#### WORK INSTRUCTION:
When a line of the records contains "Liberation", copy it.

──────── RECORDED INFORMATION

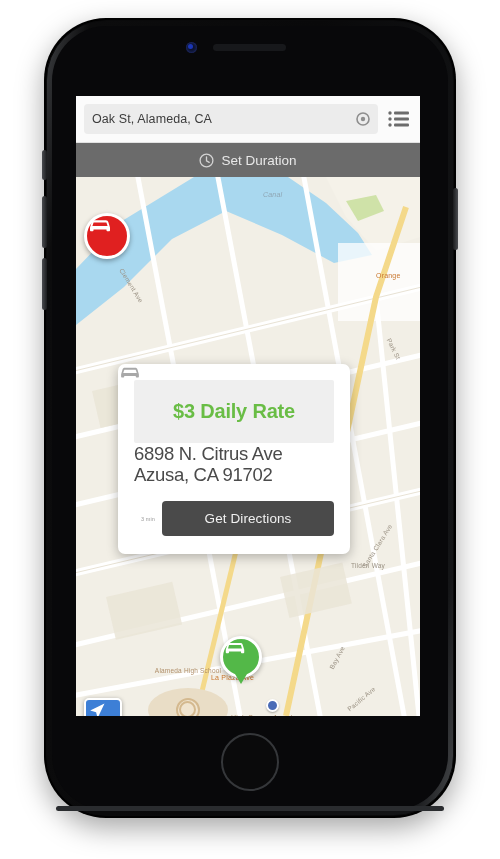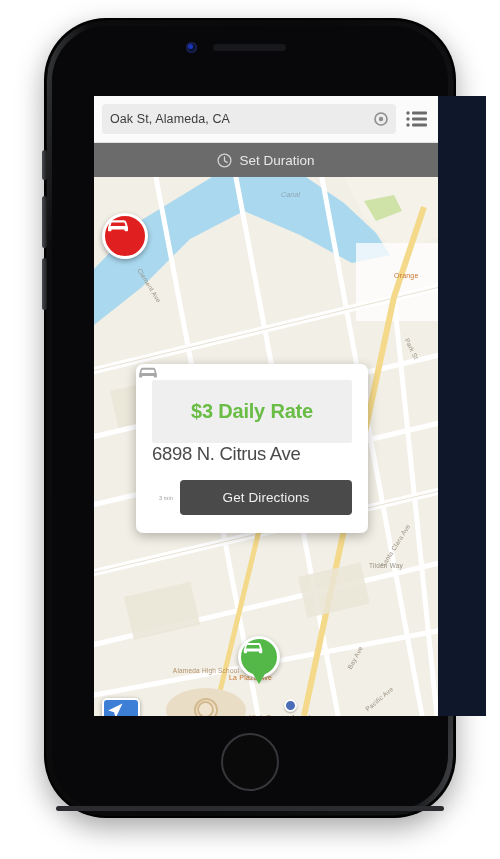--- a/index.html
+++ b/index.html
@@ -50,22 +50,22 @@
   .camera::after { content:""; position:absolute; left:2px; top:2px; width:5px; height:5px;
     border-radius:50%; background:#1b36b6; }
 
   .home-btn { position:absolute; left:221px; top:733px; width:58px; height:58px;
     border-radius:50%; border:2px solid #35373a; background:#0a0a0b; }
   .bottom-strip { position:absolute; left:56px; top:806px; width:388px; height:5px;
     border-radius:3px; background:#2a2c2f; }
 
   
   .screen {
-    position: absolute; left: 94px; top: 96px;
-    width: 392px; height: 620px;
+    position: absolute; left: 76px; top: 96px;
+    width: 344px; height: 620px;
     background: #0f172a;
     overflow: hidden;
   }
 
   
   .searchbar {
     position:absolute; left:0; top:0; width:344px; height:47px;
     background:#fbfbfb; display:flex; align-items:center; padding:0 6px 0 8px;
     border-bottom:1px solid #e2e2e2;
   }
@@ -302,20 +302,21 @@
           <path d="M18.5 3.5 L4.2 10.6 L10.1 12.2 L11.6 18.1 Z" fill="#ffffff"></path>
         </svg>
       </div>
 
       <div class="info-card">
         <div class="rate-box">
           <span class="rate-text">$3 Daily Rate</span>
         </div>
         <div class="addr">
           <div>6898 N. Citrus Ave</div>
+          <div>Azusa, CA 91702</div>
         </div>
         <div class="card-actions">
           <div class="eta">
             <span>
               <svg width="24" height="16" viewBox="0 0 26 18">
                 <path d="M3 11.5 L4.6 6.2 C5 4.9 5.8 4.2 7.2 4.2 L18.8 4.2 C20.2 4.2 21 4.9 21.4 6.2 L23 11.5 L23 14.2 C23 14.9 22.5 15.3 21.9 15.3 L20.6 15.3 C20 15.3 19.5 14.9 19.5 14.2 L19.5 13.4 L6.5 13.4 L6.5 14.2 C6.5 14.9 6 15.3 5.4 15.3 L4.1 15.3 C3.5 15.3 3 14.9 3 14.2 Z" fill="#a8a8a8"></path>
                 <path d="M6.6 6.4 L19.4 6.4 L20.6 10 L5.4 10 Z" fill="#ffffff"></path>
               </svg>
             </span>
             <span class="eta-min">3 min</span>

────────────────
──────── RECORDED INFORMATION

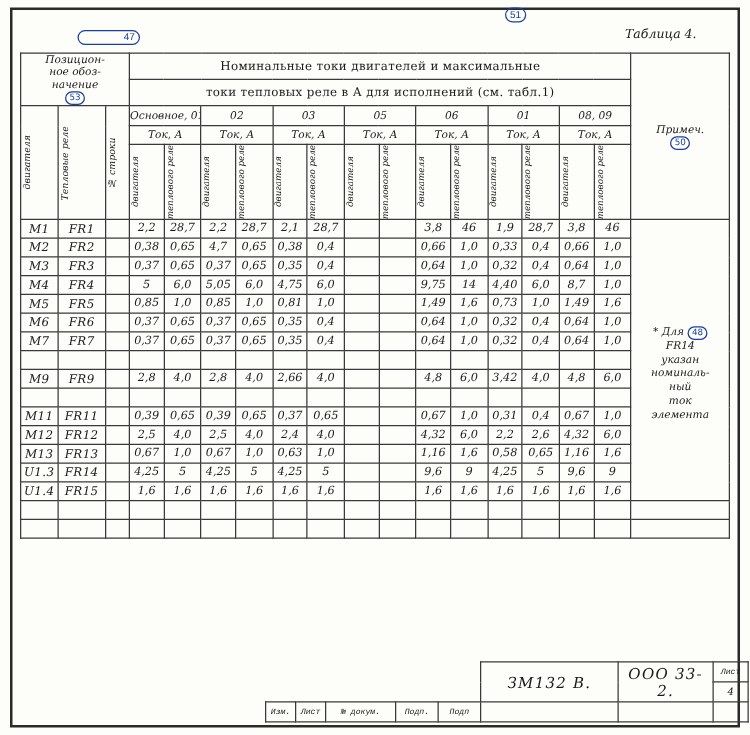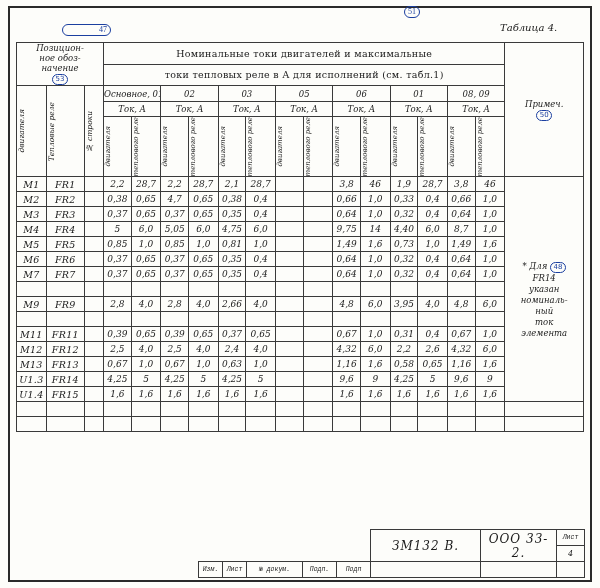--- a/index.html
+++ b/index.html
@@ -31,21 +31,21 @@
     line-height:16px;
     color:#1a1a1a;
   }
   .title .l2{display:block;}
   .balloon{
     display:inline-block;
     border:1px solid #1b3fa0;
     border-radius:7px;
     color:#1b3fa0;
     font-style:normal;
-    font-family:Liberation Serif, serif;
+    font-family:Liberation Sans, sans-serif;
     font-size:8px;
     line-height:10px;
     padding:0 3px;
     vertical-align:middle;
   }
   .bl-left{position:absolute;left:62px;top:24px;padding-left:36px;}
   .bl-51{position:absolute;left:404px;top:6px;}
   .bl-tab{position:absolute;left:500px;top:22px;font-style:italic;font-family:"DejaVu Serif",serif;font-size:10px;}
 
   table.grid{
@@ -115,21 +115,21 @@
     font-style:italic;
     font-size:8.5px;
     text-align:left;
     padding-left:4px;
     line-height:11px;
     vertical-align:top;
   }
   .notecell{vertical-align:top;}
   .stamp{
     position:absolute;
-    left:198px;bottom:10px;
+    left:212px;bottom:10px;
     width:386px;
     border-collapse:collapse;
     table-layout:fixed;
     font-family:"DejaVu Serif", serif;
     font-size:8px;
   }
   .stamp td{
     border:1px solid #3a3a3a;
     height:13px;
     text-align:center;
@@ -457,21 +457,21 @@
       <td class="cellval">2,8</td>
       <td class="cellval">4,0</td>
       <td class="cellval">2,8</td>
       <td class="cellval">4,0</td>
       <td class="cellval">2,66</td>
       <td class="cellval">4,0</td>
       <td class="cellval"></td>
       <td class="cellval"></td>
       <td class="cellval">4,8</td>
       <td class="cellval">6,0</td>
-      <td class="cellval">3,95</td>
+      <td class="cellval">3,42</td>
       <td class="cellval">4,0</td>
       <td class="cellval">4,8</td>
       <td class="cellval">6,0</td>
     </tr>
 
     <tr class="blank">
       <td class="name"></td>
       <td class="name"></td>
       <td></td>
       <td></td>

────────────────
──────── RECORDED INFORMATION

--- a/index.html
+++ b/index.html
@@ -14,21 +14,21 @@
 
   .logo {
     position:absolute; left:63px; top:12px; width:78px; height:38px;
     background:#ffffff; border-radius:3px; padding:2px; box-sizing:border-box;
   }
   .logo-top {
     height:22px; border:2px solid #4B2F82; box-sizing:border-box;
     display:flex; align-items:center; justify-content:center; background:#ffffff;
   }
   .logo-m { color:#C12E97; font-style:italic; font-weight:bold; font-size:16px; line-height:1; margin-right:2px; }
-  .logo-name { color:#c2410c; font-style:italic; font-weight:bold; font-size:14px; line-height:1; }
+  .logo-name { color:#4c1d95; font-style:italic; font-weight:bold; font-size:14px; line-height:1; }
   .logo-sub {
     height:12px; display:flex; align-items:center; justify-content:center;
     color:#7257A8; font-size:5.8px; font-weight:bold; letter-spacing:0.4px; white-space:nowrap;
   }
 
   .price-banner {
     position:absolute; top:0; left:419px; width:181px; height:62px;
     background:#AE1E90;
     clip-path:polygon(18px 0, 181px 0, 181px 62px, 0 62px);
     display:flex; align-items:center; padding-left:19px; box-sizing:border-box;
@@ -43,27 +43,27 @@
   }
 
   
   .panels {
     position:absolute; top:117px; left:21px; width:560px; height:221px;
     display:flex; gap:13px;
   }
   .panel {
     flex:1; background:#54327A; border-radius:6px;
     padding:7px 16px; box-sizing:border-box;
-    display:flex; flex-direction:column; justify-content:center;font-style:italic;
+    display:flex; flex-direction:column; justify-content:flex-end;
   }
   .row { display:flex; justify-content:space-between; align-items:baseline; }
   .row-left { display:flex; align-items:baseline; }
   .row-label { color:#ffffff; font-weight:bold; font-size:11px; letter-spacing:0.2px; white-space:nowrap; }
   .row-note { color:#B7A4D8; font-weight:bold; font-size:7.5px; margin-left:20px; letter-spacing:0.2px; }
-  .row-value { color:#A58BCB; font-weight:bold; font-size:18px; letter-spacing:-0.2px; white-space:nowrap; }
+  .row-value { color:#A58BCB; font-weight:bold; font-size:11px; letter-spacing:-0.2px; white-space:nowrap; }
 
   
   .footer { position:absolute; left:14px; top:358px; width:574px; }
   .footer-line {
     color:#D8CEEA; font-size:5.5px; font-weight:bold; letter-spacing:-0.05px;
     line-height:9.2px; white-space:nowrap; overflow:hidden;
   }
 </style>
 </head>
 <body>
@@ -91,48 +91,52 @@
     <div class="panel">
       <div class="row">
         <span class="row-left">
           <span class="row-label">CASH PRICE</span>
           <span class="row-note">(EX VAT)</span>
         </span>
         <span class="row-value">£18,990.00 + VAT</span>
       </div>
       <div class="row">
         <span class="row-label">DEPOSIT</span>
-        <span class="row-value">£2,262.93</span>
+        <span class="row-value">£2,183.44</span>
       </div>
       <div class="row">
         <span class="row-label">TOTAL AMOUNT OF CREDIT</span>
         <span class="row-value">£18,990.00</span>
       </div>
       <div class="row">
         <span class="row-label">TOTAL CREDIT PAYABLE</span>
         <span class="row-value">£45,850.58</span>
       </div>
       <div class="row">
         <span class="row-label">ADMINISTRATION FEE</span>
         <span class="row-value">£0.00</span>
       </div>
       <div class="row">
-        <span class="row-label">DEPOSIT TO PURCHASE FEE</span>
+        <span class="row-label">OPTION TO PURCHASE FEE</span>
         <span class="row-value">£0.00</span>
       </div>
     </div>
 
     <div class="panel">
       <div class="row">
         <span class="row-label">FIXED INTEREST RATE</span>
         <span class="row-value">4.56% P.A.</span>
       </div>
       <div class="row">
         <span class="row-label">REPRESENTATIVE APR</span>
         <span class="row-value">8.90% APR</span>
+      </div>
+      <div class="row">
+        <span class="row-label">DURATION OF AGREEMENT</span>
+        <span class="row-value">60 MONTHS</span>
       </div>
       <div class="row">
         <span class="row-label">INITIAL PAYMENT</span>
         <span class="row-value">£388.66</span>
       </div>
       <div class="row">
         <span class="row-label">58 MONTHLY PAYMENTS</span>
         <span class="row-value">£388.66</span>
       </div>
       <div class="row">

────────────────

#### RESPONSE BOX:
-    font-family:Liberation Serif, serif;
+    font-family:Liberation Sans, sans-serif;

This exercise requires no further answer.